04. PyTorch

Seq 07 : Un détour par PyTorch

https://www.youtube.com/watch?v=brktdGzMHN8&list=PLlI0-qAzf2Sa6agSVFbrrzyfNkU5--6b_&index=8

DNN - Define and compile the model

Keras - sequential API


import tensorflow as tf
from tensorflow import keras

hidden1     = 100
hidden2     = 100

model = keras.Sequential([
    keras.layers.Input((28,28)),
    keras.layers.Flatten(),
    keras.layers.Dense( hidden1, activation='relu'),
    keras.layers.Dense( hidden2, activation='relu'),
    keras.layers.Dense( 10,      activation='softmax')
])

model.compile(optimizer='adam',
              loss='sparse_categorical_crossentropy',
              metrics=['accuracy'])

Tensorflow Functional API

import tensorflow as tf
from tensorflow import keras

hidden1 = 100
hidden2 = 100

# Define the input layer
input_layer = keras.layers.Input(shape=(28, 28))

# Flatten the input
flattened = keras.layers.Flatten()(input_layer)

# Hidden layers
hidden_layer1 = keras.layers.Dense(hidden1, activation='relu')(flattened)
hidden_layer2 = keras.layers.Dense(hidden2, activation='relu')(hidden_layer1)

# Output layer
output_layer = keras.layers.Dense(10, activation='softmax')(hidden_layer2)

# Create the model
model = keras.models.Model(inputs=input_layer, outputs=output_layer)

# Compile the model
model.compile(optimizer='adam',
              loss='sparse_categorical_crossentropy',
              metrics=['accuracy'])

PyTorch

import torch
import torch.nn as nn


class CustomModel(nn.Module):
    def __init__(self):
        hidden1 = 100
        hidden2 = 100
        super(CustomModel, self).__init__()
        self.flatten = nn.Flatten()
        self.fc1 = nn.Linear(28 * 28, hidden1)
        self.fc2 = nn.Linear(hidden1, hidden2)
        self.fc3 = nn.Linear(hidden2, 10)
    
    def forward(self, x):
        x = self.flatten(x)
        x = torch.relu(self.fc1(x))
        x = torch.relu(self.fc2(x))
        x = torch.softmax(self.fc3(x), dim=1)
        return x

model = CustomModel()
loss = nn.CrossEntropyLoss()
optimizer = torch.optim.Adam(model.parameters(), lr=0.001)

DNN - Fit the model

Keras

# Train the model
model.fit(
    x_train,
    y_train,
    epochs=10,
    batch_size=32,
    validation_data=(x_val, y_val)
)

PyTorch

import torch
import torch.nn as nn
import torch.optim as optim

# Assuming you have defined your model architecture as CustomModel
model = CustomModel()

loss = nn.CrossEntropyLoss()  
optimizer = optim.Adam(model.parameters(), lr=0.001)

# Training loop
for epoch in range(10):
    model.train()  # Set the model in training mode
    for inputs, targets in train_loader:  # Assuming you have a DataLoader
        optimizer.zero_grad()
        outputs = model(inputs)
        loss_value = loss(outputs, targets)     
        loss_value.backward()
        optimizer.step()

    # Validation loop (similar to training loop)
    model.eval()  # Set the model in evaluation mode
    with torch.no_grad():
        total_correct = 0
        total_samples = 0
        for inputs, targets in val_loader:  # Assuming you have a DataLoader
            outputs = model(inputs)
            _, predicted = torch.max(outputs, 1)
            total_samples += targets.size(0)
            total_correct += (predicted == targets).sum().item()
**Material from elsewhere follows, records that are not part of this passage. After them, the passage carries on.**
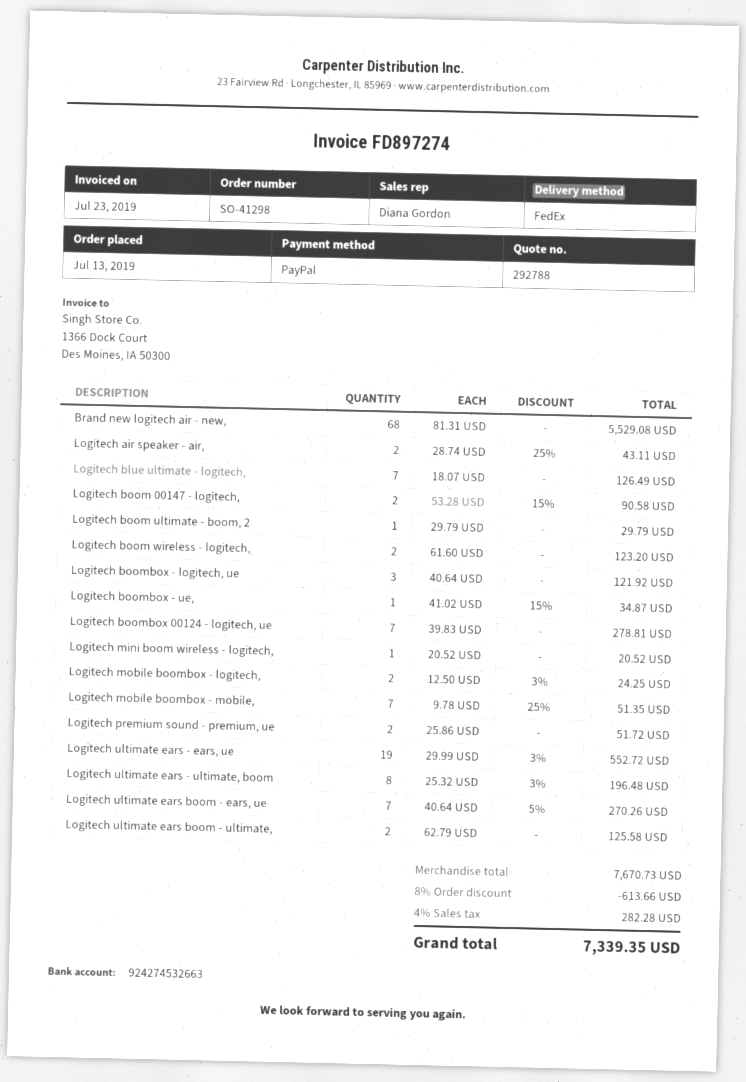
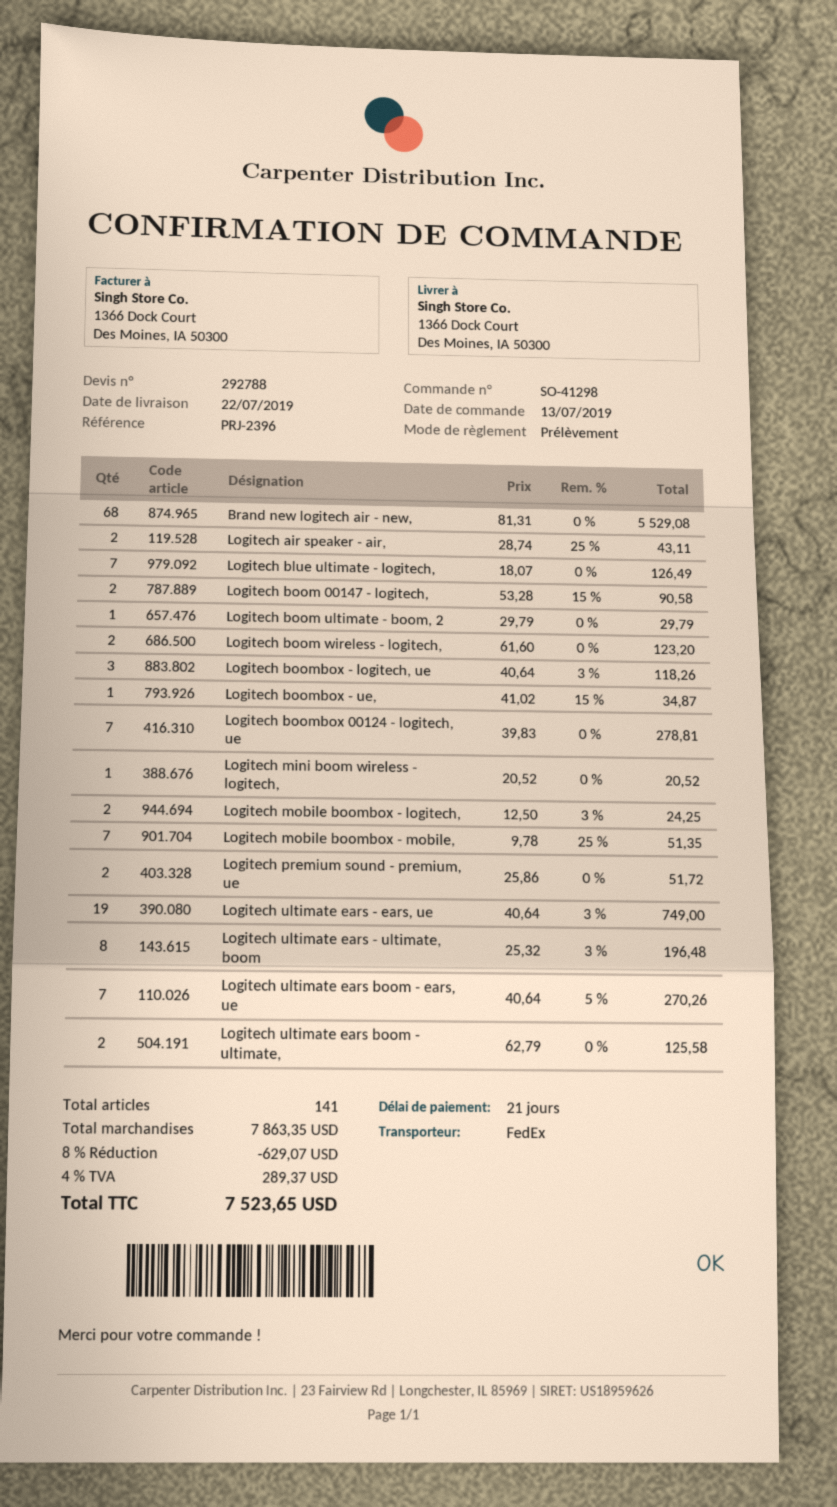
payment method: PayPal -> direct debit
Logitech boombox - logitech, ue: 3 x 40.64 = 121.92 -> 3 x 40.64 - 3% = 118.26
Logitech ultimate ears - ears, ue: 19 x 29.99 - 3% = 552.72 -> 19 x 40.64 - 3% = 749.00
subtotal: 7670.73 -> 7863.35
discount: 8% = 613.66 -> 8% = 629.07
tax: 4% = 282.28 -> 4% = 289.37
total: 7339.35 -> 7523.65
        validation_accuracy = total_correct / total_samples
        print(f"Epoch [{epoch+1}/10], Validation Accuracy: {validation_accuracy:.4f}")

PyTorch - Tensor

import torch
import numpy as np

# Create a 1D tensor (vector)
tensor_1d = torch.tensor([1, 2, 3, 4, 5])
array_1d = np.array([1, 2, 3, 4, 5])

# Create a 2D tensor (matrix)
tensor_2d = torch.tensor([[1, 2, 3], [4, 5, 6]])
array_2d = np.array([[1, 2, 3], [4, 5, 6]])
import torch

# 1. Transpose
tensor_transpose = torch.tensor([[1, 2, 3],
                                 [4, 5, 6]])
transposed_tensor = tensor_transpose.transpose(0, 1)
print(transposed_tensor)
# Output: tensor([[1, 4],
#                 [2, 5],
#                 [3, 6]])

# 2. Shape
tensor_shape = torch.tensor([[1, 2, 3],
                             [4, 5, 6]])
print(tensor_shape.shape)
# Output: torch.Size([2, 3])

# 3. Reshape
tensor_reshape = torch.tensor([1, 2, 3, 4, 5, 6])
reshaped_tensor = tensor_reshape.reshape(2, 3)
print(reshaped_tensor)
# Output: tensor([[1, 2, 3],
#                 [4, 5, 6]])

# 4. randint
random_ints = torch.randint(0, 10, size=(3, 3))
print(random_ints)
# Output: tensor([[5, 0, 4],
#                 [0, 8, 5],
#                 [2, 1, 7]])

# 5. View
tensor_view = torch.tensor([1, 2, 3, 4, 5, 6])
reshaped_view_tensor = tensor_view.view(2, 3)
print(reshaped_view_tensor)
# Output: tensor([[1, 2, 3],
#                 [4, 5, 6]])

# 6. Flatten
tensor_flatten = torch.tensor([[1, 2, 3],
                               [4, 5, 6]])
flattened_tensor = tensor_flatten.flatten()
print(flattened_tensor)
# Output: tensor([1, 2, 3, 4, 5, 6])

Automatic differentiation

In mathematics and computer algebra, automatic differentiation (auto-differentiation, autodiff, or AD), also called algorithmic differentiation, computational differentiation,[1][2] is a set of techniques to evaluate the partial derivative of a function specified by a computer program.

Cf. Back propagation

Tensorflow

import tensorflow as tf
from tensorflow import keras

# Define a variable with an initial value using Keras backend
x = tf.Variable(3.0)

# Define a function using the variable
def func(x):
    return x**2 + 2*x + 1

# Use GradientTape from Keras to compute the gradient
with tf.GradientTape() as tape:
    y = func(x)
    
dy_dx = tape.gradient(y, x)
print("Gradient:", dy_dx.numpy())  
# Derivative is 2*x + 2, x= 3, Gradient: 8.0

PyTorch

import torch

# Define a tensor with requires_grad=True
x = torch.tensor(3.0, requires_grad=True)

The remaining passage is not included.